Hum Reprod. 1995 Sep;10(9):2270-6. doi: 10.1093/oxfordjournals.humrep.a136283.

Abstract

It has been demonstrated previously that administration of the antiprogestin mifepristone (RU 486; 1-5 mg daily) inhibits or delays both the pre-ovulatory luteinizing hormone (LH) surge and ovulation. To investigate this mechanism, dynamic tests of pituitary ovarian function were performed in six healthy women before and during the administration of mifepristone (2 mg daily for 30 days). On day 9 of the control and treatment cycles, samples of blood were collected every 15 min over 12 h for measurement of LH concentration. After 10 h, the responsiveness of the pituitary was tested by the i.v. injection of 10 micrograms of gonadotrophin-releasing hormone (GnRH). On day 10 of the control and treatment cycles, two patches releasing 200 micrograms/day of oestradiol were applied to skin on the abdomen for 3 days. Blood was collected at 24, 48, 59, 72, 81 and 96 h after application of the oestrogen patches for the measurement of gonadotrophin and ovarian hormone concentrations. Follicular development continued in all women during their treatment with mifepristone, and ovulation was suppressed (four women) or delayed (two women). There was no significant difference in the basal concentration of LH between the control and treatment cycles (mean +/- SE; 5.5 +/- 0.4 versus 7.7 +/- 0.4 IU/l respectively), or in the frequency (interpulse interval, 101 +/- 12 versus 105 +/- 13 min respectively) and the amplitude (2.1 +/- 0.4 versus 2.6 +/- 0.4 IU/l respectively) of LH pulses. The response to GnRH was similar.

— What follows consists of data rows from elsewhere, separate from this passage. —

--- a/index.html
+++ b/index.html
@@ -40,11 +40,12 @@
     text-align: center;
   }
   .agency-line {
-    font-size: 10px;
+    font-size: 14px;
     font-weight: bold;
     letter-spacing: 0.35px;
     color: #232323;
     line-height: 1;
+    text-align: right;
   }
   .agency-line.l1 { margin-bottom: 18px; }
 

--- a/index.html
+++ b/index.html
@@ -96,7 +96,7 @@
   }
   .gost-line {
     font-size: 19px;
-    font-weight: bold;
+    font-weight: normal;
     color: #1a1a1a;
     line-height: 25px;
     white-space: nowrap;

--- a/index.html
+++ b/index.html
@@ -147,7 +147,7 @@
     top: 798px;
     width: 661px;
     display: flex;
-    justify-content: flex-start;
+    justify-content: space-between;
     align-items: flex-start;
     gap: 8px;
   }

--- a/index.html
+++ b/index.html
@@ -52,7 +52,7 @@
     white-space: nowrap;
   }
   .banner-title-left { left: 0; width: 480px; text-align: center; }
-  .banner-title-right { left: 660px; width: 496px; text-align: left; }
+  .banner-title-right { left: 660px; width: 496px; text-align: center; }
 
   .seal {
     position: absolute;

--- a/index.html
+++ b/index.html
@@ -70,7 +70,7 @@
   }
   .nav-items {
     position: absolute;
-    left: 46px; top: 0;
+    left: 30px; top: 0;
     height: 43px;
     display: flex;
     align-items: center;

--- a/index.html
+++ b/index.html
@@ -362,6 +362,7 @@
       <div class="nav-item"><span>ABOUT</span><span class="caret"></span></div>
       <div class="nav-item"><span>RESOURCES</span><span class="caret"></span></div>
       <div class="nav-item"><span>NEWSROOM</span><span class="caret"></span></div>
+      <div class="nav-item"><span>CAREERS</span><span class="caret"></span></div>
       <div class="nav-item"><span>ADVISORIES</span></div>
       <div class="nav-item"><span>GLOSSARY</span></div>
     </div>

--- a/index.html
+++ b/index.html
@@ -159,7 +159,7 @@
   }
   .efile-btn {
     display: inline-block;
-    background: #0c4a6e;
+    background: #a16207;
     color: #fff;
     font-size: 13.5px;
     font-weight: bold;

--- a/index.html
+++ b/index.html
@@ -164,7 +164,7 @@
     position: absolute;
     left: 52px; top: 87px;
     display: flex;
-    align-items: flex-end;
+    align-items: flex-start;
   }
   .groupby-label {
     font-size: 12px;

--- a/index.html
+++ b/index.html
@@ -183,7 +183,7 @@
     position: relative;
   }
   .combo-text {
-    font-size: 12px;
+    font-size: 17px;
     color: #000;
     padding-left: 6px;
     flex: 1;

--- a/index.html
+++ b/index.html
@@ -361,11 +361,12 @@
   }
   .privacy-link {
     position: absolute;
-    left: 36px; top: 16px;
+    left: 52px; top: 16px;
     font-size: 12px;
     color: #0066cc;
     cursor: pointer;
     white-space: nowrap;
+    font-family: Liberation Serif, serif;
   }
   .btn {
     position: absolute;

On day 10, the basal concentrations of LH, follicle-stimulating hormone (FSH), prolactin, oestradiol and progesterone and the diameter of the dominant follicle (15.7 +/- 1.8 versus 13.3 +/- 1.9 mm) were similar during control and treatment cycles. In control cycles, there were significant increases in the concentrations of LH and FSH within 72 h of application of the oestrogen patches. During treatment cycles, concentrations of FSH and LH remained low, and were significantly lower than the values observed during control cycles (P < 0.006). We conclude that the antiprogestin mifepristone disrupts ovulation by inhibiting the positive feedback effect of oestrogens and, hence, prevents or delays the generation of a pre-ovulatory LH surge.

摘要

先前已证实,给予抗孕激素米非司酮(RU 486;每日1 - 5毫克)可抑制或延迟排卵前促黄体生成素(LH)峰及排卵。为研究此机制,对6名健康女性在服用米非司酮(每日2毫克,共30天)之前及期间进行了垂体卵巢功能的动态测试。在对照周期和治疗周期的第9天,每隔15分钟采集一次血样,持续12小时,以测定LH浓度。10小时后,通过静脉注射10微克促性腺激素释放激素(GnRH)来测试垂体的反应性。在对照周期和治疗周期的第10天,将两片每日释放200微克雌二醇的贴片贴于腹部皮肤,持续3天。在应用雌激素贴片后24、48、59、72、81和96小时采集血样,以测定促性腺激素和卵巢激素浓度。在所有女性服用米非司酮治疗期间,卵泡发育持续进行,排卵受到抑制(4名女性)或延迟(2名女性)。对照周期和治疗周期之间LH的基础浓度无显著差异(均值±标准误;分别为5.5±0.4与7.7±0.4 IU/L),LH脉冲的频率(脉冲间期,分别为101±12与105±13分钟)和幅度(分别为2.1±0.4与2.6±0.4 IU/L)也无显著差异。对GnRH的反应相似。在第10天,对照周期和治疗周期之间LH、促卵泡生成素(FSH)、催乳素、雌二醇和孕酮的基础浓度以及优势卵泡直径(15.7±1.8与13.3±1.9毫米)相似。在对照周期中,应用雌激素贴片后72小时内LH和FSH浓度显著升高。在治疗周期中,FSH和LH浓度保持较低水平,且显著低于对照周期中观察到的值(P < 0.006)。我们得出结论,抗孕激素米非司酮通过抑制雌激素的正反馈作用来干扰排卵,从而预防或延迟排卵前LH峰的产生。